Ive been studying heavily lately,and I think that I'm finally getting my motivation back.Becuase is class last week,our teacher was talking about learning foreign languages while you're in high school can benefit you later on.Also,my best friend takes chinese at my school(im probably gonna take that b/c at my school they dont have japanese),and shes always showing me the characters shes learned that day,and all the cool stuff she can say.She would say something in chinese,and I would reply in japanese.While I was replying,I noticed,how much I actually love the japanese language,and how much I really wanted to perfect my japanese.Now,Im studying like almost everyday,if possible.And me and my friend practice our languages together.^__^

----------


## xFanGirl

Uhhm,,,, :Embarrassment: 

Because i really love Japan,
And later,,,when im 18 or something,
I really want to go to Japan  :Smilie: 
I really dont wanna stay in the Netherlands,,,or at least,,,really much traveling and that sort of things  :Smilie:

----------


## hideway

Because it is fun?  :Poh:

----------


## kameron

I really love Japanese. I do get frustrated though when I'm unable to fully express myself but practice makes perfect I suppose  :Smiling: 

My main motivation for learning Japanese at this point in time is my *university exchange to Yokohama National University*. I really want to be able to have a natural conversation with other Japanese students, with NO ENGLISH! or as little as possible.

Another motivation is *the time and effort I have put in to Japanese in the past*. After 14 years of studying the language there is no way I'm gonna drop it.

And yet another motivation is a girl I met called *Natsumi*. She's so great to talk with and I love her for who she truly is, not just because she is Japanese.

Any other motivations? *The JLPT*! I would love to go for the JLPT1 after my exchange (December 2010) but I have no idea how my Japanese will progress.

And finally, my desparation to be able to read a Japanese newspaper!

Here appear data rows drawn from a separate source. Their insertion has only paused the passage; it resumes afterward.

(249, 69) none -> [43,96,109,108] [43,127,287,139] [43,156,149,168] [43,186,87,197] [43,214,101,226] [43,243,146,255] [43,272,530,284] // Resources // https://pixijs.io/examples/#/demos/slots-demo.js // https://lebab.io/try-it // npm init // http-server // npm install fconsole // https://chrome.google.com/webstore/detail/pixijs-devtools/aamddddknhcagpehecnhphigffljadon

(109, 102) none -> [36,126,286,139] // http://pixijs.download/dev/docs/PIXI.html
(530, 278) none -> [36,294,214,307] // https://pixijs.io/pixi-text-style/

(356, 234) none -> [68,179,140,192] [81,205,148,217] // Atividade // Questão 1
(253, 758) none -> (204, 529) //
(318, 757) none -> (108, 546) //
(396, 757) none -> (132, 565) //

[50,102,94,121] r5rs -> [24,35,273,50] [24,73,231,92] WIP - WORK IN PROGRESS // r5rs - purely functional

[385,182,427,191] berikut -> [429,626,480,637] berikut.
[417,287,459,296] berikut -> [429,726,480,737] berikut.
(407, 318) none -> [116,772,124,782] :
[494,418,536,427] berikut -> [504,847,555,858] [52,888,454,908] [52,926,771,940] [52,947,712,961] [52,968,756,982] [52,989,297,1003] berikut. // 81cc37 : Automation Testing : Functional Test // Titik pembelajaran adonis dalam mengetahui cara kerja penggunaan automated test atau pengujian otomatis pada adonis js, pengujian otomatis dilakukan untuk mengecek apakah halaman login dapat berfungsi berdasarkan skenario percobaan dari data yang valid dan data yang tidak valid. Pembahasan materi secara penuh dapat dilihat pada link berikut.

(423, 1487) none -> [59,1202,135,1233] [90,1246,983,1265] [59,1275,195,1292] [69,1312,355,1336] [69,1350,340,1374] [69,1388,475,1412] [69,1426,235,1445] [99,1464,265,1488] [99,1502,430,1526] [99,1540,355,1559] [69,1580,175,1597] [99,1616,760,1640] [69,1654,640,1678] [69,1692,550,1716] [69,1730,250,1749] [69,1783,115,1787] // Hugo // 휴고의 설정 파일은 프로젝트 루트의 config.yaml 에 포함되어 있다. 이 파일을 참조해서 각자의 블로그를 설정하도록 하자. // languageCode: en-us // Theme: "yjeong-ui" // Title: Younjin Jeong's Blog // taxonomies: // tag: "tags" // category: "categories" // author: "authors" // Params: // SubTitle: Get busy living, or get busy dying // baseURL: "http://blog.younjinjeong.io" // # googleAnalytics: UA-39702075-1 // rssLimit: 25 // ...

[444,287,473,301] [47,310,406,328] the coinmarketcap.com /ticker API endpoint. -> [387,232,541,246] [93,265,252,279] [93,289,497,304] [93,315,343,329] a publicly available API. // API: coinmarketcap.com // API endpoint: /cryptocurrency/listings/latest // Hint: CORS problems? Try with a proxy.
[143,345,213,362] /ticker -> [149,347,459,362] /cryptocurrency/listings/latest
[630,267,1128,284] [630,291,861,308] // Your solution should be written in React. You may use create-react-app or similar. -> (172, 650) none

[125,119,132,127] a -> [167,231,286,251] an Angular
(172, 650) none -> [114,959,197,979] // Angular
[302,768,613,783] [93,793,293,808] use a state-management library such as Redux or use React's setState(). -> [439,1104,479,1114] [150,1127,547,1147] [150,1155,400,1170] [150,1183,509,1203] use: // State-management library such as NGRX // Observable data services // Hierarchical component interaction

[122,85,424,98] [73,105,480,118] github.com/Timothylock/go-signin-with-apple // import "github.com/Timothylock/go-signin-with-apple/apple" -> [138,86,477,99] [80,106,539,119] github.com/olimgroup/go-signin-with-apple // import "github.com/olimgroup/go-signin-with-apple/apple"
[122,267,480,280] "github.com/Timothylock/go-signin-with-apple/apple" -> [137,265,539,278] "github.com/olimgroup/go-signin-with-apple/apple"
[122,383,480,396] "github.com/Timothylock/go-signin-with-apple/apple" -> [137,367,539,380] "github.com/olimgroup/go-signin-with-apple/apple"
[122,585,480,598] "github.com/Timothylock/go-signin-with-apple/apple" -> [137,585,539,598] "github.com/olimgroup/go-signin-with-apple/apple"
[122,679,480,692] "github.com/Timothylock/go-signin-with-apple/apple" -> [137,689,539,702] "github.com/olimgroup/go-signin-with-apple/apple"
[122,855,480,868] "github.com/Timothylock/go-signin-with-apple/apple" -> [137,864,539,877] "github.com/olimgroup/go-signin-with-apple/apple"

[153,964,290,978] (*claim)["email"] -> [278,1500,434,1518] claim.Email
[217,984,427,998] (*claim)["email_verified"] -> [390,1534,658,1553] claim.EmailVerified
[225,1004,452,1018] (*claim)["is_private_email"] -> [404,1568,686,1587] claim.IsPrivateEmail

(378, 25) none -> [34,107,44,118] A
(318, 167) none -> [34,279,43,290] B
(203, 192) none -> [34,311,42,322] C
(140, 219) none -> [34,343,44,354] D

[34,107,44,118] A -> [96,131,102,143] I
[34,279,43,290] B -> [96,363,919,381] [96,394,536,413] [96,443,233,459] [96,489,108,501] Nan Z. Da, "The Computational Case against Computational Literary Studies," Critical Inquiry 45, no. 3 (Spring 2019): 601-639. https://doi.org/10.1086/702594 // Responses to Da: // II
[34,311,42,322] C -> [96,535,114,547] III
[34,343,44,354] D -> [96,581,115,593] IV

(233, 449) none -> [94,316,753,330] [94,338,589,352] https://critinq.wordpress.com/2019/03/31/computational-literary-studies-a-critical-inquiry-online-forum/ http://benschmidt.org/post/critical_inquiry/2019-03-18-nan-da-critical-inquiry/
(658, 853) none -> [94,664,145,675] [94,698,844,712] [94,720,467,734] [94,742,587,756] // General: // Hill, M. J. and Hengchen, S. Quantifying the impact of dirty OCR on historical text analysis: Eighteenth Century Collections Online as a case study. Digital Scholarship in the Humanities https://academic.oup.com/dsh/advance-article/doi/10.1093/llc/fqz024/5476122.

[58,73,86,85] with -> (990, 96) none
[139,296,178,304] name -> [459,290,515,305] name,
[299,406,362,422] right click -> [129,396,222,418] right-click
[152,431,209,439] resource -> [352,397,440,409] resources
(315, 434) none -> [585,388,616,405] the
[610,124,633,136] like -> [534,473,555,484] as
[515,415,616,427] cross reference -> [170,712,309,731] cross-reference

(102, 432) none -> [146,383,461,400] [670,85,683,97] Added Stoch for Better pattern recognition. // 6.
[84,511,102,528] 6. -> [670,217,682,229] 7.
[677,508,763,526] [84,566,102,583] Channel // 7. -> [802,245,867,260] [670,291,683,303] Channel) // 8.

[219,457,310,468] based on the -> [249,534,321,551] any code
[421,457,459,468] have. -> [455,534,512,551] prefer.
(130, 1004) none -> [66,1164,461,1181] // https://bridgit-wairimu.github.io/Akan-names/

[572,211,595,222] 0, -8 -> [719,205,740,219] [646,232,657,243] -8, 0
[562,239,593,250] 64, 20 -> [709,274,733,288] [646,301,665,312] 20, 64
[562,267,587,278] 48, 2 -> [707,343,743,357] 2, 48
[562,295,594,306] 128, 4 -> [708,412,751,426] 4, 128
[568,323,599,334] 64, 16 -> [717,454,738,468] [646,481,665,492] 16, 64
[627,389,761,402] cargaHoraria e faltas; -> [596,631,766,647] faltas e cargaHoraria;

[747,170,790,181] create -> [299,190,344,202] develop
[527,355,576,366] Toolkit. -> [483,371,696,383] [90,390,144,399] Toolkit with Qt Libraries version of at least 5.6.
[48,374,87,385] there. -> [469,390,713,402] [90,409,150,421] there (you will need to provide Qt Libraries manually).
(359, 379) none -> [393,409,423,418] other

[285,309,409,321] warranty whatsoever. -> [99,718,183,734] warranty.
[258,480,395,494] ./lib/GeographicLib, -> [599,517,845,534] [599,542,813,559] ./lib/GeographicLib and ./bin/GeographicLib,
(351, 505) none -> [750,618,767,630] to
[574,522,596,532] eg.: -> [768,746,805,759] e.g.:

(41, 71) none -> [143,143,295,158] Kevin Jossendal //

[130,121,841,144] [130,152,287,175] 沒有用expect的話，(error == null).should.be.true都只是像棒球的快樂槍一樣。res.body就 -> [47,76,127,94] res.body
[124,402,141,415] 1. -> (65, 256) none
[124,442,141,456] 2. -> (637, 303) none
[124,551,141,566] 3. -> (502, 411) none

Almost every day I go to my state's library, grab an issue of the Asahi Shinbun and start reading it. Of course I can barely understand anything, that's where my trusty dictionary comes in handy. But I'd one day love to be able to read it without the dictionary, that'd be something else...

----------


## Arlet

Because im planning to go there.
And because i was bored learning languages without Characters.
(like english, french and stuff.)
This is another Challenge  :Smilie: 
Thats not al...I want to move to Japan one day~!

----------


## kameron

> ...because i was bored learning languages without Characters.
> (like english, french and stuff.)
> This is another Challenge


I agree, I gave Dutch, Afrikaans and German a shot in the past and they just seem so boring to learn >< The sense of achievement you get after learning the new characters in asian languages gives you a little boost to keep going.

----------


## Arlet

> I agree, I gave Dutch, Afrikaans and German a shot in the past and they just seem so boring to learn >< The sense of achievement you get after learning the new characters in asian languages gives you a little boost to keep going.


Yes~!
I know, the characters are a new challenge to learn. :Cool: 
And there a 3 different groups so...  :Relieved: 
At least i'll be busy for coming months (years). :Blush:

----------


## n_J

At my side kana is done. Grammar is fearsome. After russian it is very difficult to understand  :Smilie:

----------


## DAI_YAN

Because I am a foreing languages student and I would like to be able to speak as much languages as I can learn.
actually I'm just learning English and French at the University, and learning Japanese by myself.

----------


## Veespin

Because I'm interested in the culture, history, food, etc and probably everyone else is interested in. I can read more kanji that I can write it -- right now I'm practicing vocabulary by reading AOITORI BUNKO books. You can't communicate without the right vocabulary, no matter how many kanji you know. Eventually I hope to become a translator, or just somewhere I can speak Japanese all the time.  :Smilie:

----------


## Dutch Baka

I live in Japan, I want people to be able to understand me, and the other way. 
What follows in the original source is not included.